Next, our guide explained that paper is made from cellulose fibres, which are found in every plant. There are various processes to extract the fibres from plants – one of them involves boiling the plant parts in a solution of soda and water for an hour and a half.  Sounds as though that would have been very messy!

In 1841 a Mr Tripot found that non-ruminant herbivores (horses, donkeys, mules etc.) do not digest cellulose, and he invented a process of making paper from horse dung – then abundant and easy to come by!  At the paper Mill in Brousses some paper is made using elephant dung!!  No, I’m not joking!!

Another process uses old rags as the basis for making paper  – you’ve heard of the rag and bone merchants of days gone by??  Rag paper is still made today at Brousses!

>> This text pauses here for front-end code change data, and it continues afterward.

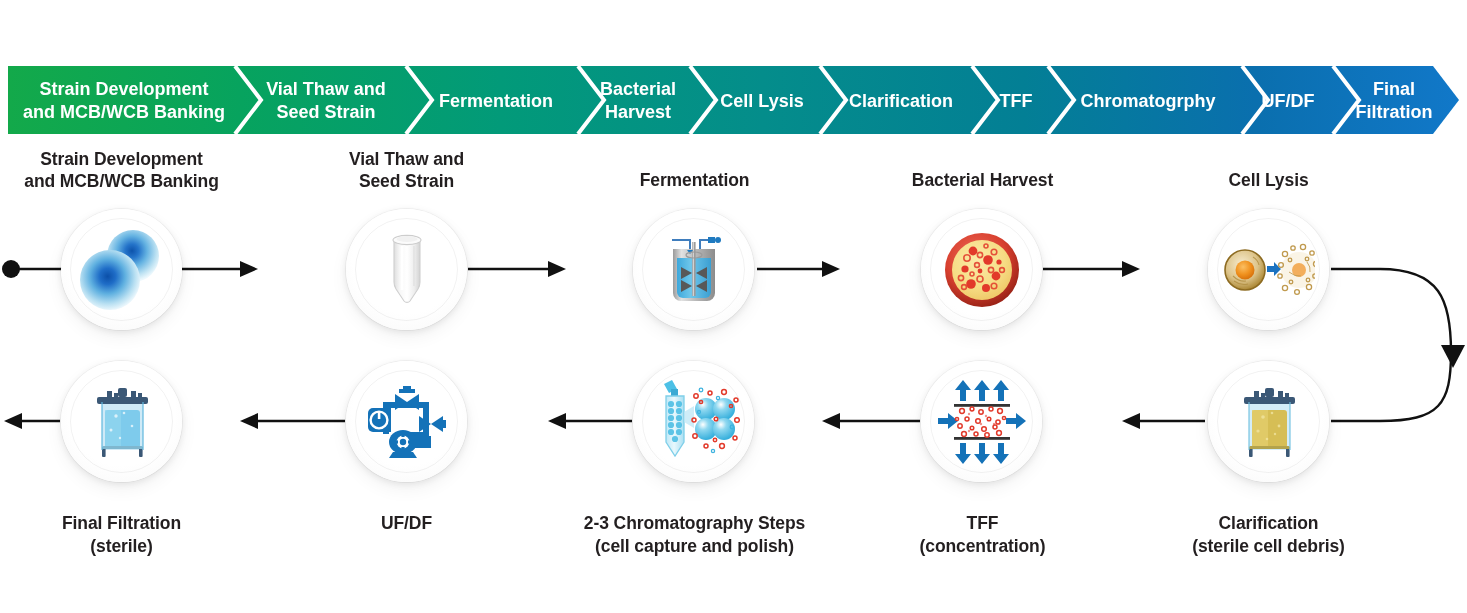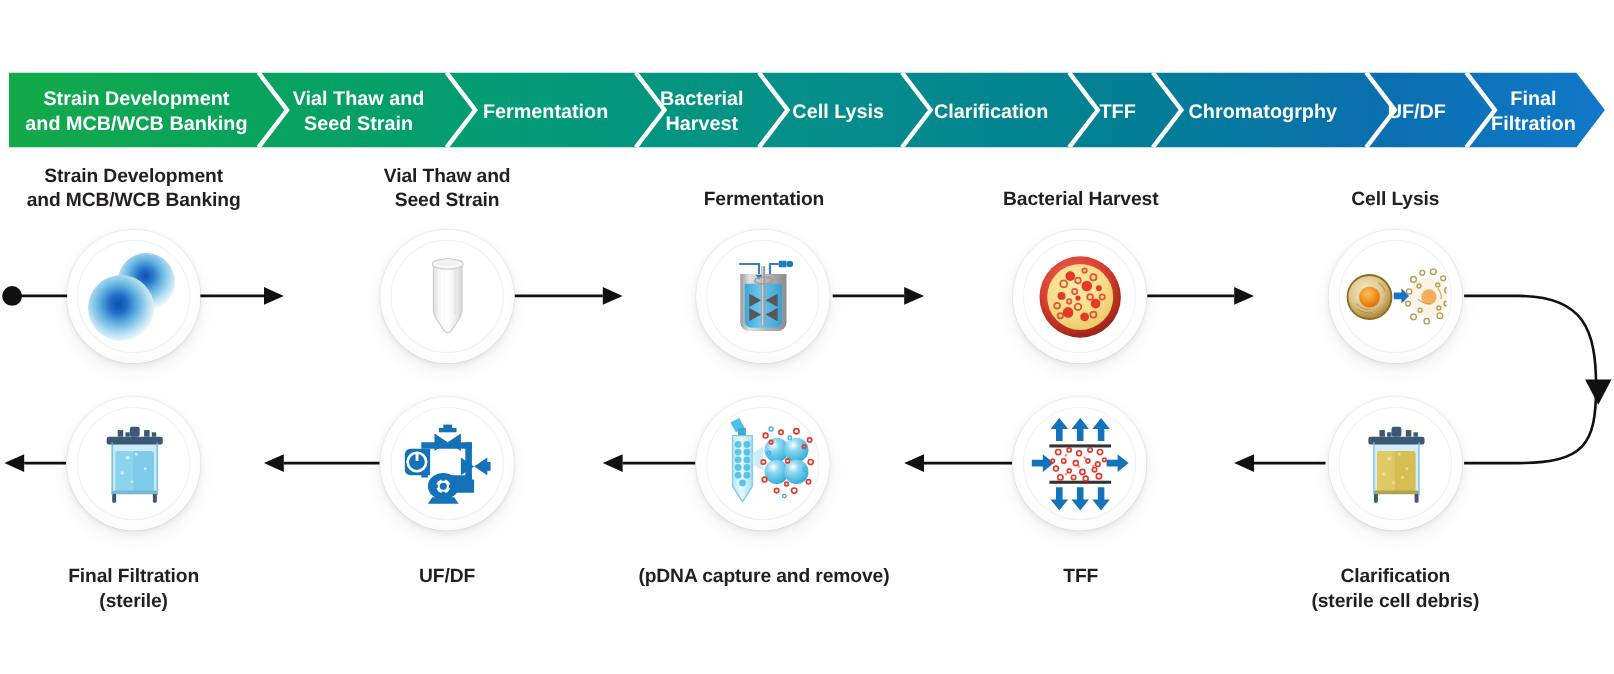"2-3 Chromatography Steps" span { html: none -> <span>2-3 Chromatography Steps</span> }
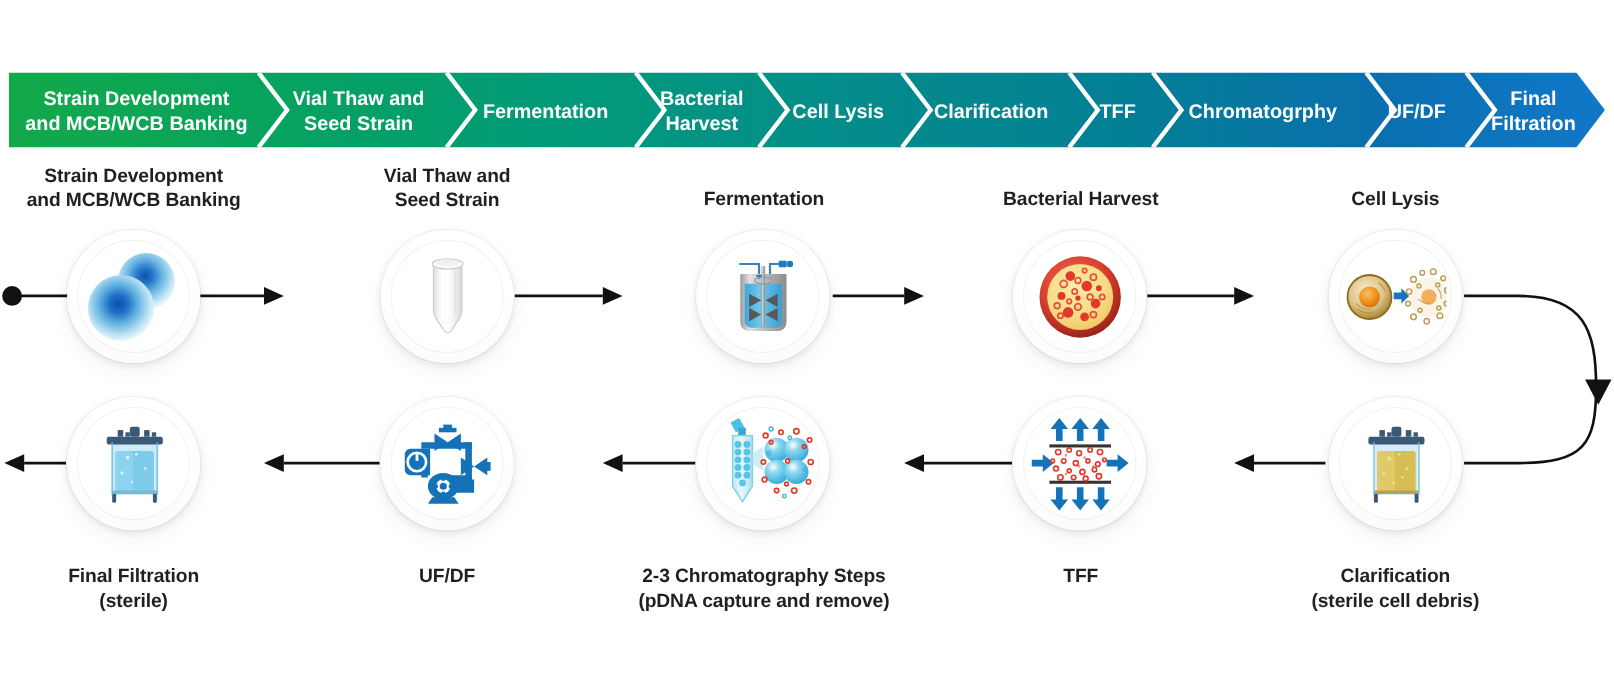"(pDNA capture and remove)" span.sub { text: pDNA capture and remove -> cell capture and polish }
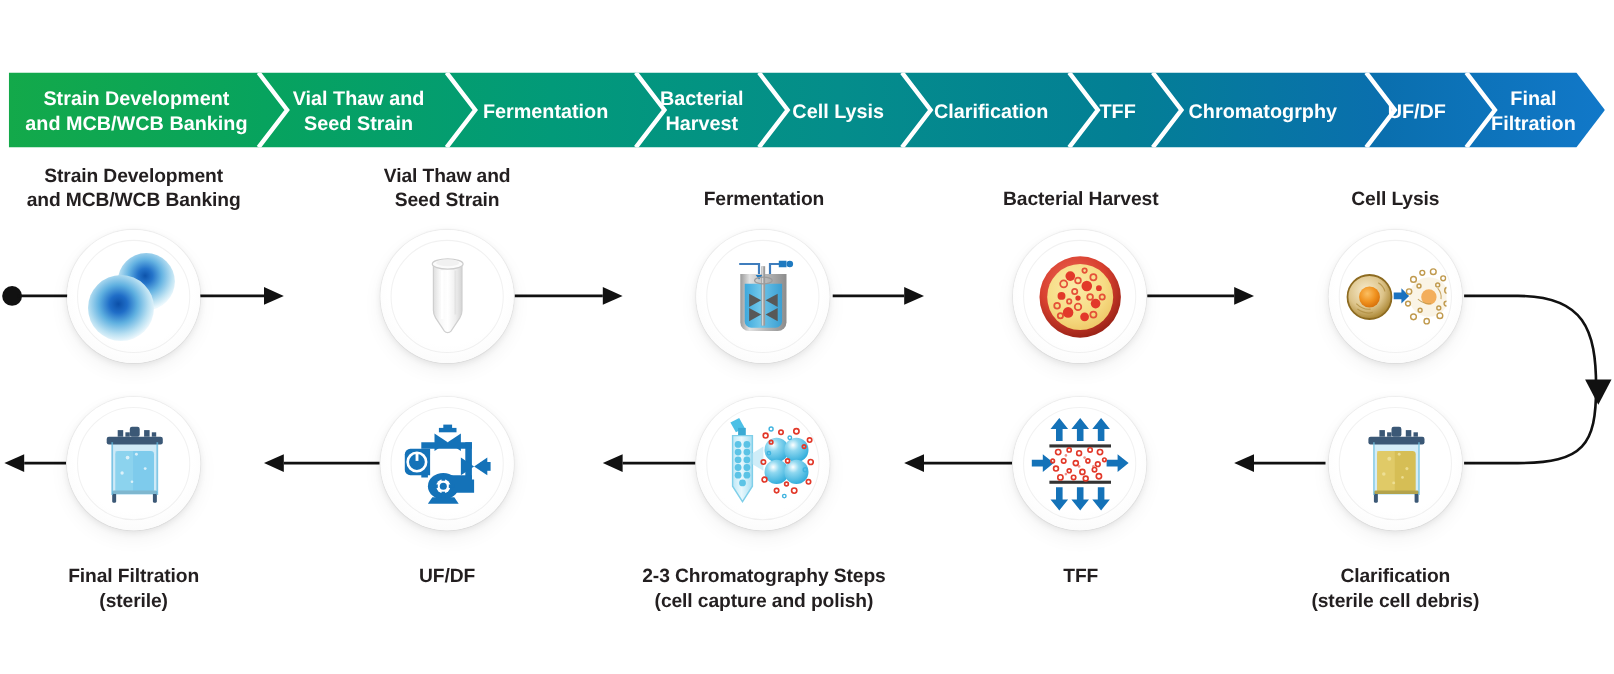"(concentration)" span.sub { html: none -> <span>(concentration)</span> }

In olden days, it could take six months from the delivery of rags to a mill, to the finished paper.  The rags would be picked over for buttons and fasteners, and any seams would be unpicked.  Then the rags would be cut into strips, moistened and thrown into tanks, to ferment for two to six weeks.  The fermented strips would then be cut into tiny pieces, which would then be beaten to a pulp in a stamp mill.  A ten kilo batch would have to be beaten a day each in three different stamp mills.  In the first the mallets beating the pulp had sharp nails on their ends to smash the fibres.  The mallets in the second mill would have flat-headed nails, and in the third mill the mallets were covered in leather, producing a very fine paper pulp.  A noisy, smelly and laborious process!!  I’m sure that paper was much more expensive and more highly respected then than it is today!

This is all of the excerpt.